I have been trying out Phi-3 models and it's been a wonderful experience.
However, sometimes the tokenizer throws exception:
The line of code
text =self.tokenizer.decode(output_tokens)
throws Exception: 'utf-8' codec can't decode byte 0xf0 in position 10283: invalid continuation byte
Most of the time this happened when the model's output was quite long (~800 words, and if count in the brackets, dots, ... it's ~1.4k element; this is still far from the max_length 4196 imo)
I have researched around and find out this can be fixed by turning off the byte-fallback of the BPE tokenizer, then the tokenizer will ignore the non-utf8 tokens.
I have tried
Tweaked the tokenizer.json file:
- Set the model/
byte_fallbackto false - and remove the item
{"type": "ByteFallback"}in decoder/decoders section
but the errors still happens.
I am using the mini-4k-intruct onnx-cuda-int14 version, btw.
I wonder
Why did my changes not work and is there anyway to fix this? Thanks for every help and suggestion!

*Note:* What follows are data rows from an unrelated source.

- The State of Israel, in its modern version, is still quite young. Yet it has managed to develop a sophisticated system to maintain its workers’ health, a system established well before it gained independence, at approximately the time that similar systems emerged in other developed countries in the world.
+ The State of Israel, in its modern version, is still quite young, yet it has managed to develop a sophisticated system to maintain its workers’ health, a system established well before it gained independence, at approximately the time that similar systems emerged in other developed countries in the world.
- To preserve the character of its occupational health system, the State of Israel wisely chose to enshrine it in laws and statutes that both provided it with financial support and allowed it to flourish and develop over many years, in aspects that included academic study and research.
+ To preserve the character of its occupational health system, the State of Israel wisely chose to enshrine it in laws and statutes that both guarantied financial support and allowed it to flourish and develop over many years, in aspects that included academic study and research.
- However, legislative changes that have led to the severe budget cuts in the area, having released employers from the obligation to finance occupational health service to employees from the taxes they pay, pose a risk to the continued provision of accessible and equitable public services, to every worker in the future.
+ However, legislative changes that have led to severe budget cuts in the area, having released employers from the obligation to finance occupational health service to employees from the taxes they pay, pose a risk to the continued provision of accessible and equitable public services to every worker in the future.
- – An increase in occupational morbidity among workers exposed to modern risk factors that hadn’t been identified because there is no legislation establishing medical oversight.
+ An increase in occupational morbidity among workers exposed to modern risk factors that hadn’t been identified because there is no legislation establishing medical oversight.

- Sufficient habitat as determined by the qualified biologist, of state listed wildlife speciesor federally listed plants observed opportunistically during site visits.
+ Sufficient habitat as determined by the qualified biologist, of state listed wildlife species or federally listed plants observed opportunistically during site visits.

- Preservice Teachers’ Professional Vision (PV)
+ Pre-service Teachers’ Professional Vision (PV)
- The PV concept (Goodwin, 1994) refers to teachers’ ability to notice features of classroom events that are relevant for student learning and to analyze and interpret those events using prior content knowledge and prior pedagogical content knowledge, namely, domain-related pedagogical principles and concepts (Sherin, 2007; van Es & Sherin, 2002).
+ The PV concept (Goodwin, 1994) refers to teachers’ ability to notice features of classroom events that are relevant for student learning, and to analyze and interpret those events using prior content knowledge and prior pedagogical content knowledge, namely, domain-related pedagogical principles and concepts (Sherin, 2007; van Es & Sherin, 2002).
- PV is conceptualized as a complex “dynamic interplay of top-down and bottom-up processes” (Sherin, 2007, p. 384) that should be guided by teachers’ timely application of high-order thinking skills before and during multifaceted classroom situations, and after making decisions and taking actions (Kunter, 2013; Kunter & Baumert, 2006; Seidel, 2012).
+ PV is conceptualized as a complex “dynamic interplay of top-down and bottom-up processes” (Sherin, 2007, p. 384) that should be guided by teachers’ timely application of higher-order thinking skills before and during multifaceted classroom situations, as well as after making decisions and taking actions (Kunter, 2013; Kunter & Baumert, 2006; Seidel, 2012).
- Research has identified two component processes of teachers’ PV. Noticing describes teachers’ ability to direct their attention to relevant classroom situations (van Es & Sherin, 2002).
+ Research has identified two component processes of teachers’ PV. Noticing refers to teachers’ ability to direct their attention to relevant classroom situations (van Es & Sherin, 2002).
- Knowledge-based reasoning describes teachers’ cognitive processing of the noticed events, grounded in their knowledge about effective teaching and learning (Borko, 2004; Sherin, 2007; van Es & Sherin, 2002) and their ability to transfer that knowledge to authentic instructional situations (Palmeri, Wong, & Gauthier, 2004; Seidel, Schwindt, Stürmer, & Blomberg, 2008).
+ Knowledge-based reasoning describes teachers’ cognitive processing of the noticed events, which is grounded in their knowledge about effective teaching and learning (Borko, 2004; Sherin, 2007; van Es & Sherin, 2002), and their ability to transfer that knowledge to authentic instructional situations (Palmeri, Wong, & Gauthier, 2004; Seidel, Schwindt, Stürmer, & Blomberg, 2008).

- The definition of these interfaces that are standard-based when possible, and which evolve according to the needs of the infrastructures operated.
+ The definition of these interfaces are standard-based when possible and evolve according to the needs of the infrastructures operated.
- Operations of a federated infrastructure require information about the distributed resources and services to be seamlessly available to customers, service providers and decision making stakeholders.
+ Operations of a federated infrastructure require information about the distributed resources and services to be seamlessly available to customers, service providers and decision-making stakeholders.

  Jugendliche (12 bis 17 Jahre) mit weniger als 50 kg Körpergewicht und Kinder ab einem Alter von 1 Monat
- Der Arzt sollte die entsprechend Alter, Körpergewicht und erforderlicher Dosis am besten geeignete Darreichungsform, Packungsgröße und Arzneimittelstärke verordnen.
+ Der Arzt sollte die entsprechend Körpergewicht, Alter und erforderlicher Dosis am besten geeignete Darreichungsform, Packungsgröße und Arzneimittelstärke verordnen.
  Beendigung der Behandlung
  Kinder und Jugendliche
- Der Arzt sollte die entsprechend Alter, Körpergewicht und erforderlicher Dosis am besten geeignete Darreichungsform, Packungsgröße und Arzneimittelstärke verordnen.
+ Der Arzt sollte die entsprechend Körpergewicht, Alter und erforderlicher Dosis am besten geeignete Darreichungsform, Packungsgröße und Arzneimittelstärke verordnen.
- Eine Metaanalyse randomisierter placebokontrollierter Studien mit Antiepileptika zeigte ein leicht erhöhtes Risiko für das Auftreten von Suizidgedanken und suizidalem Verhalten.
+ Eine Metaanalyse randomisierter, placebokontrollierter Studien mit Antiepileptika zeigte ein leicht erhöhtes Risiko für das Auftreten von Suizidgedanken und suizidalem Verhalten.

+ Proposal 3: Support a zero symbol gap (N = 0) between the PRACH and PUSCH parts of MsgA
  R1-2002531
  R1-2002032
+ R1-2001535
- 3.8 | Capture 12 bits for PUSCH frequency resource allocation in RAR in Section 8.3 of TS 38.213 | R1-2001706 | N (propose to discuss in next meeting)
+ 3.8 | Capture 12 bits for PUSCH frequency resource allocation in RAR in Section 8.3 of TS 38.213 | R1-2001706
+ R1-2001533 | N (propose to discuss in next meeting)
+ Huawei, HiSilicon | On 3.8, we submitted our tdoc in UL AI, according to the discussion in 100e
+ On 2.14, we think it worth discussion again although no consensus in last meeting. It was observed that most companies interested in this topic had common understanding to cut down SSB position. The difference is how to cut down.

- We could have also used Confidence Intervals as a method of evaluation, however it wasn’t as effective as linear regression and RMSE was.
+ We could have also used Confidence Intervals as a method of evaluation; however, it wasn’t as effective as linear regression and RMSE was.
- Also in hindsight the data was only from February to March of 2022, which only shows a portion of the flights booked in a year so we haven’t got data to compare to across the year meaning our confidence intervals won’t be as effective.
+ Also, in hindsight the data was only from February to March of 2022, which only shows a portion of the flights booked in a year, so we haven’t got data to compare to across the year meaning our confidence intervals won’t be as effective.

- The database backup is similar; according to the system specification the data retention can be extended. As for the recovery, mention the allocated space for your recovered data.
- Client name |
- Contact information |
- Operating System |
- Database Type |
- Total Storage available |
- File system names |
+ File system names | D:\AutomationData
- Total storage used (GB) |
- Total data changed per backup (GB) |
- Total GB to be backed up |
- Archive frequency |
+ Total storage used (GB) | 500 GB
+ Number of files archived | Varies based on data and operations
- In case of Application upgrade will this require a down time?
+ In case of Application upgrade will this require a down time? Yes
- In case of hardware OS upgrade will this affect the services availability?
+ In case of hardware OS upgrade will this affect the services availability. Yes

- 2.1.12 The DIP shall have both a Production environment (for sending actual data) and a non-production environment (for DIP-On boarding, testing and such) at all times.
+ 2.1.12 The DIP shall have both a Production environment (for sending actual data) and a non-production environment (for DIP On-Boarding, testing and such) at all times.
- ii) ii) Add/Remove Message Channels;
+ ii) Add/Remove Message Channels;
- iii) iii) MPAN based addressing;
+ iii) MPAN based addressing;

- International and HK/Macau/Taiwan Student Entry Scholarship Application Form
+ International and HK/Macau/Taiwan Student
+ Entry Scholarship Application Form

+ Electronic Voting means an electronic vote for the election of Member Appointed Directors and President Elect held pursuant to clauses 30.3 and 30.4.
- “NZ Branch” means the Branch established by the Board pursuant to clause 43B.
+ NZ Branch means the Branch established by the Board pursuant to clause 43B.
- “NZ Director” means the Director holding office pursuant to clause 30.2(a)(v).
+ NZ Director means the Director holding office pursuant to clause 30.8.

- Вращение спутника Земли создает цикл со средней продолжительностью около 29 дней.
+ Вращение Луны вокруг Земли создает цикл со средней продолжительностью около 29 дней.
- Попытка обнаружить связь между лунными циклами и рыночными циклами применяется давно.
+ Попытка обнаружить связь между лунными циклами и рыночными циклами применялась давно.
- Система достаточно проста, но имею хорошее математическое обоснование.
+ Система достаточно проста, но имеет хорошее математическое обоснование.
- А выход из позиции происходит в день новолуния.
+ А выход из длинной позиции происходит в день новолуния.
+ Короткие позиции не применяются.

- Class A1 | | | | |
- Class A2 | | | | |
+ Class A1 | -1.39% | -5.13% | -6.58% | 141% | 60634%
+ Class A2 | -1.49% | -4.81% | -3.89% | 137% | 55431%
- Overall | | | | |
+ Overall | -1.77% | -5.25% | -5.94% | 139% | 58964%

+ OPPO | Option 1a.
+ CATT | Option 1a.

@nguyenthekhoig7 could you add this to the Hugging Face community chat https://huggingface.co/microsoft/Phi-3-mini-4k-instruct-onnx/discussions this is the best place for queries such as this
Hi @leestott, thanks for the suggestion, I have created a discussion on Huggingface: discussion #10
@nguyenthekhoig7 Thanks I will close this issue.